En fait Before the Dawn et son unique créateur nous ballade entre obscurité crasse et instants aériens sous-jacents, et n'allez pas croire que ces derniers ne sont activés que par des nappes électronico-ambiantes, loin de là - les guitares lead de Juho Räihä (devenu le fidèle bras droit de Tuomas) faisant le meilleur des effets, que ce soit en mode "prog rock" sur "Cross to Bear" par exemple ou sur des moments au feeling sans pareils (introduction de "Throne of Ice", avec cette parfaite gratte acoustique au démarrage). La finesse est de mise, pourtant Monsieur Saukkonen n'a peut-être jamais autant craché ses viscères au niveau vocal. Peut-être pour encore plus marquer l'absence de chant clair ? Amenant ainsi son projet principal vers les cimes d'un death résolument moderne et ancré dans la virilité.

Au final même si les morceaux s'enchainent bien, le sentiment de répétition se fait tout de même ressentir et une légère lassitude pourra envahir l'auditeur. Il semble s'agir de l'oeuvre la plus aboutie de Tuomas avec Before the Dawn, mais l'absence de variation vocale (pour le coup il a là le défaut de ses qualités, la puissance ne faisant parfois pas tout) se fait terriblement ressentir. Le choix de continuer le chant seul et de ne pas remplacer Lars a sûrement été mûrement réfléchi, peut-être même est-ce un changement volontaire de direction musicale qui a poussé le bassiste-vocaliste vers la sortie. En attendant, une fois la deuxième partie de l'album atteinte, notre attention faiblit quelque peu, peut-être également que certaines compositions sont moins abouties ("Perfect Storm" par exemple qui manque cruellement de peps) mais il semble que la vision que veut nous offrir le frontman de sa musique se brouille un peu.
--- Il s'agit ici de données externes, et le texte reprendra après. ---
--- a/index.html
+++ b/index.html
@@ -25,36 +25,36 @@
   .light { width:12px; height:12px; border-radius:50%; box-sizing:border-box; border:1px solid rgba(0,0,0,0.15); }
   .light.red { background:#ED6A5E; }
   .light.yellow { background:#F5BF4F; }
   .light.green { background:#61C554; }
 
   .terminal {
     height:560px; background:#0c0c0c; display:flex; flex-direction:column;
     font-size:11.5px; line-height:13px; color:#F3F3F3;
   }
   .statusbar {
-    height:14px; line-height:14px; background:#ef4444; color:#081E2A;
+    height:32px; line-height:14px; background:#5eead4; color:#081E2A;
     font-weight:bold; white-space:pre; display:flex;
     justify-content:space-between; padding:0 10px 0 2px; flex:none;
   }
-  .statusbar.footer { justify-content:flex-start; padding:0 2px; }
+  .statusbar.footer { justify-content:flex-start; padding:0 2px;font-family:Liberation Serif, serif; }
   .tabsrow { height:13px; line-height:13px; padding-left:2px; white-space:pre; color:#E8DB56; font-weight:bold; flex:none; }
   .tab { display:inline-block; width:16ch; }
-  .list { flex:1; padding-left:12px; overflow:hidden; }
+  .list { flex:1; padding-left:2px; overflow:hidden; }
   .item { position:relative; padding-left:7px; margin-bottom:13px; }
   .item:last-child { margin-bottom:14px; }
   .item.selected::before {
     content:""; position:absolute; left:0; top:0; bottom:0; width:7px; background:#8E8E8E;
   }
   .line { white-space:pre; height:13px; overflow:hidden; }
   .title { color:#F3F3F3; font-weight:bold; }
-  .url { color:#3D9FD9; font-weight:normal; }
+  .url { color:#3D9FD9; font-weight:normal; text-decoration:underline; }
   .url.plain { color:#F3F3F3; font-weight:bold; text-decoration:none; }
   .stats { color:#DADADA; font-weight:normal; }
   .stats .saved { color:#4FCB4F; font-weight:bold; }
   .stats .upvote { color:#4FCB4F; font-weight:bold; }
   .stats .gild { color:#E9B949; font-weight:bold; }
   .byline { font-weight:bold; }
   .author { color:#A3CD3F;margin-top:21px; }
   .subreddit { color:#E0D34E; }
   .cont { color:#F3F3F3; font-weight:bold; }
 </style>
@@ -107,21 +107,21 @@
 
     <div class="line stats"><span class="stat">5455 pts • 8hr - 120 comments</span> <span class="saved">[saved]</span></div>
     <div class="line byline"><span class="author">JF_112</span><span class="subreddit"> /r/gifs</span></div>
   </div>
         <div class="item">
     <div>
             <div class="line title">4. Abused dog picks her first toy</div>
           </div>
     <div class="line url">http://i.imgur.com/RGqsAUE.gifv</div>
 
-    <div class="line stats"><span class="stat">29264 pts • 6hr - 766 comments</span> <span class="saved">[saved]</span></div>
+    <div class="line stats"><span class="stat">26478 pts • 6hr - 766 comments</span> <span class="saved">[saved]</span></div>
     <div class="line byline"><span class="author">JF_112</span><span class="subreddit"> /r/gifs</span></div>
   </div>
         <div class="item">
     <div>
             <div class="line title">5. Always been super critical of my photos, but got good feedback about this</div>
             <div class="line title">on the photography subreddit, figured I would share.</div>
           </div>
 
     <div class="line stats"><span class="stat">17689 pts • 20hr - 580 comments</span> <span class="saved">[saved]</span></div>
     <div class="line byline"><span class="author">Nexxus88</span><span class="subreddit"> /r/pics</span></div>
Before the Dawn Tuomas 2012

Etre ébloui de clarté par une superbe conclusion ne fait pas tout, on a forcément apprécié l'album et même été épaté car quelques morceaux lancés dès le démarrage du disque, mais on ne peut oublier quelques éceuils et regretter peut-être que le maître n'ait pas plus pris son temps. Un "Fallen World" tombe par exemple quelque peu à plat, avant que "Eclipse" ne relève un peu la sauce jusqu'à cette fameusse outro "Closure" en mode quasi-instrumentale (sur les deux premiers tiers) développée à l'extrême. Ca c'est du génie quand même.

Bref... Voici un album très difficile à évaluer, surtout si l'on prend en compte la créativité du bonhomme qui ne cesse de produire des CD de qualité. Alors bon, soyons classique dans la notation, ce n'est de toute façon pas dans un chiffre que la vérité se trouve mais dans l'écoute que chacun souhaitera donnée à ce Rise of the Phoenix.